Погуляв с полчаса, собрались уходить. И тут взгляд заезжего гостя упал на длинную вешалку со старинной одеждой.
– Ну-ка посвети! – бросил он проводнику.
Чего только не было на этой вешалке! Камзолы, платья, кафтаны, кринолины, рубашки, мундиры…
Странный трепет охватил чиновника. Это были не театральные костюмы, а настоящая одежда; её носили реальные живые люди! Люди, о которых когда-то мальчишкой он читал в учебниках!
В свете фонаря он читал вслух надписи на бирках: «выходной мундир адмирала Федора Апраксина», «шутовской кафтан князя Шаховского», «платье камер-фрейлины Марии Гамильтон»…
– А царских нету? – не отрываясь от вешалки, спросил чиновник.
– Никак нет, – на военный манер отозвался проводник, – царские хранятся в отдельном помещении, под сигнализацией.
Сановник с каким-то болезненным азартом продолжал разглядывать вещи. Ему казалось, что он трогает не сукно и шелк, а прикасается к истории.
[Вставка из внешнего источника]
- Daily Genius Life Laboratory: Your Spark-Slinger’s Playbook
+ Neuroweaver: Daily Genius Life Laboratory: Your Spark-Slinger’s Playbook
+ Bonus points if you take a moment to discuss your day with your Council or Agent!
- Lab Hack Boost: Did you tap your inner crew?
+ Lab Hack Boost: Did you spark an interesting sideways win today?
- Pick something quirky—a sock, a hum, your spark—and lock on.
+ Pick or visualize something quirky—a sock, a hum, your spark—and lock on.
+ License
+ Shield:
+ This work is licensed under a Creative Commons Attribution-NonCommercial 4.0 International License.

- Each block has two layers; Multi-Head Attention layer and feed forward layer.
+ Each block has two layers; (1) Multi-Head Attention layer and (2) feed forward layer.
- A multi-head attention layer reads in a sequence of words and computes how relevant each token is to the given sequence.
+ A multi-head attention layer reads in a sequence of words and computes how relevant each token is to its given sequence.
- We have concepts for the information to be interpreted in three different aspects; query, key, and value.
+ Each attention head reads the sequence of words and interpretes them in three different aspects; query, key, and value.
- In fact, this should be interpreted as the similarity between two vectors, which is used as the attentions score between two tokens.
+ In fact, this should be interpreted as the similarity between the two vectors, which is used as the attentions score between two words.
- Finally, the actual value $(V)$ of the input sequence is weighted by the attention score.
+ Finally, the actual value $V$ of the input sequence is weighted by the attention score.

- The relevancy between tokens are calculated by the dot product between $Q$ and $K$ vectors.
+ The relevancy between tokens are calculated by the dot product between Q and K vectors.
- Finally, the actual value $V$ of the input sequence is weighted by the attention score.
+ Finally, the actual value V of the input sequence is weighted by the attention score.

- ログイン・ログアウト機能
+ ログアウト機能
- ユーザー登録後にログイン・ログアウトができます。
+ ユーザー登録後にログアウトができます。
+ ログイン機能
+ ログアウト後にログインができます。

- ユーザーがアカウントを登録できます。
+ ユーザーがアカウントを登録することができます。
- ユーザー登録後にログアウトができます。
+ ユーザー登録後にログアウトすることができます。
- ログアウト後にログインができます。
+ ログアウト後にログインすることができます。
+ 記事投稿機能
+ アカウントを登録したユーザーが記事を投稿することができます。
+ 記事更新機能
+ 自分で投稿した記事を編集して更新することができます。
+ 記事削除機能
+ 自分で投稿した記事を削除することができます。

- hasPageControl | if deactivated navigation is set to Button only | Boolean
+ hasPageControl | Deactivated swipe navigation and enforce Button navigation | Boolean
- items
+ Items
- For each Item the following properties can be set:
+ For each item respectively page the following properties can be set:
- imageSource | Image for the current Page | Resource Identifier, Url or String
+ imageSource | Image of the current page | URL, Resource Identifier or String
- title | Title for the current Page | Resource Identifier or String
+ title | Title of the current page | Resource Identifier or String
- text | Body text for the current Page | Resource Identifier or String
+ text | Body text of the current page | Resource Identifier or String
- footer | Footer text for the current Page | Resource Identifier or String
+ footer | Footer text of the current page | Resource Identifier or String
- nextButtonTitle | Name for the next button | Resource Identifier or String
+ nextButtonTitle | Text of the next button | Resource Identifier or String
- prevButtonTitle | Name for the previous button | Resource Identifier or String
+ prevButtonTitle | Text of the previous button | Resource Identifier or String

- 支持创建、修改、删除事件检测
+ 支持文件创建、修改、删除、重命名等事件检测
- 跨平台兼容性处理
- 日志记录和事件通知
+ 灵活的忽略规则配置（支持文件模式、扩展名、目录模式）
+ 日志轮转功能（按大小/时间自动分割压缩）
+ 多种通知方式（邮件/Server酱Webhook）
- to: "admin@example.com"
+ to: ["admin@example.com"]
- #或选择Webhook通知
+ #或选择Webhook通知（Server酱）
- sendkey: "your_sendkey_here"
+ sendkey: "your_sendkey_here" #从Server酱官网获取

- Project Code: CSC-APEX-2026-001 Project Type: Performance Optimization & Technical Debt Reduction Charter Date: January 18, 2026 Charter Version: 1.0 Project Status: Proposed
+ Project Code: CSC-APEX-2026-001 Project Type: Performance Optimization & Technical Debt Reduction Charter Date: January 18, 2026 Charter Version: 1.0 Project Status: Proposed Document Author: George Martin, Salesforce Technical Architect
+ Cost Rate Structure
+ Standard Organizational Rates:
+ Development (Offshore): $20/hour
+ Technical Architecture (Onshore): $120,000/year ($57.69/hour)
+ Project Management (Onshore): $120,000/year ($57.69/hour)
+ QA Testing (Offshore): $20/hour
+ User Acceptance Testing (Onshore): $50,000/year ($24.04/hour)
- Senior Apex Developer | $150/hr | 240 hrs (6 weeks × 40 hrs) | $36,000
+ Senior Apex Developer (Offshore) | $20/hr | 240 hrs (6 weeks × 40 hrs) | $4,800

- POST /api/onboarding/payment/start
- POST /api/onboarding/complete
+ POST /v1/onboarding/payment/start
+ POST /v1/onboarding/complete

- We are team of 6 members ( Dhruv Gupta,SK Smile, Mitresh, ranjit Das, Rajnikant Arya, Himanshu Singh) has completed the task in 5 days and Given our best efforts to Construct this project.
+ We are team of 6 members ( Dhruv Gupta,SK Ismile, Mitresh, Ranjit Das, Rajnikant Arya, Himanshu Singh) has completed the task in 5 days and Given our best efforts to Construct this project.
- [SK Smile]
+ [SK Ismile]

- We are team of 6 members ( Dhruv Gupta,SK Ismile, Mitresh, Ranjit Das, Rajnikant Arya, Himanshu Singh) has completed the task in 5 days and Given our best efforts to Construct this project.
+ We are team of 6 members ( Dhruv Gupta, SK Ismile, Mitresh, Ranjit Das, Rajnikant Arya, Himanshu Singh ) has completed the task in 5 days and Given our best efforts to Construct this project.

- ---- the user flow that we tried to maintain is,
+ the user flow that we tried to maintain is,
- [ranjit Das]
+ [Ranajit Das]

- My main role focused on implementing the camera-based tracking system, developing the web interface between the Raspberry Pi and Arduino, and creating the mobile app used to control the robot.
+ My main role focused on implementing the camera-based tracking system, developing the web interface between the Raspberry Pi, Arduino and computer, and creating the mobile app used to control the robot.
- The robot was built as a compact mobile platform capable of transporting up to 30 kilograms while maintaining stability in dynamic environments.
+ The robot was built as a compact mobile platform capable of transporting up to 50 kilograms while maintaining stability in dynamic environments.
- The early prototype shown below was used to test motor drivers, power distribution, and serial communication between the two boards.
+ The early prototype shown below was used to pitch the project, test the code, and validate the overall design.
Петли, строчки, рукава, воротнички, обшлага, пуговицы, карманы, лифы и рюши помнили тепло своих хозяев, давно канувших в вечный мрак.
«Надо бы на удачу украсть пуговицу с мундира Суворова, если тут есть такой», – подумал чиновник. По потолку и стенам бродили причудливые тени, пресс-секретарь нетерпеливо переминался с ноги на ногу, мечтая поскорее выбраться под небо ночного Петербурга, а его хозяин всё разглядывал экспонаты, позабыв обо всём.
Его внимание привлёк украшенный золотым позументом широкий кафтан из красного сукна, пуговицы которого были инкрустированы крупными рубинами.
– «Охотничий кафтан адмиралтейца Александра Васильевича Кикина», – прочитал он вслух. – А кто он такой, Кикин?
– Первый начальник Адмиралтейства, кораблестроитель, дворянин, приближенный Петра Первого, – коротко пояснил гид.
– Шишка, значит, – заключил чиновник, – слушай, примерю-ка я его кафтан. Ты не против, дружище? Мне кажется, у меня с Кикиным один размерчик. Валентин, сделай пару фоток на телефон, – скомандовал он оробевшему в полумраке секретарю.
Не обращая внимания на сбивчивые протесты проводника, дальневосточный гость стал натягивать на себя кафтан. Когда его голова протиснулась через ворот, случилось нечто невероятное.
Сановник вдруг почувствовал сильный холод; ноги и руки его онемели и не слушались. Тело пронзила острая боль, и он закричал не своим голосом. Уши заполнил гул толпы, в которой кто-то ритмично выкрикивал: «Бей! Бей!» В глаза ударил свет, чуть привыкнув к которому он увидел над собой укутанное грязными облаками небо, и душа его замерла.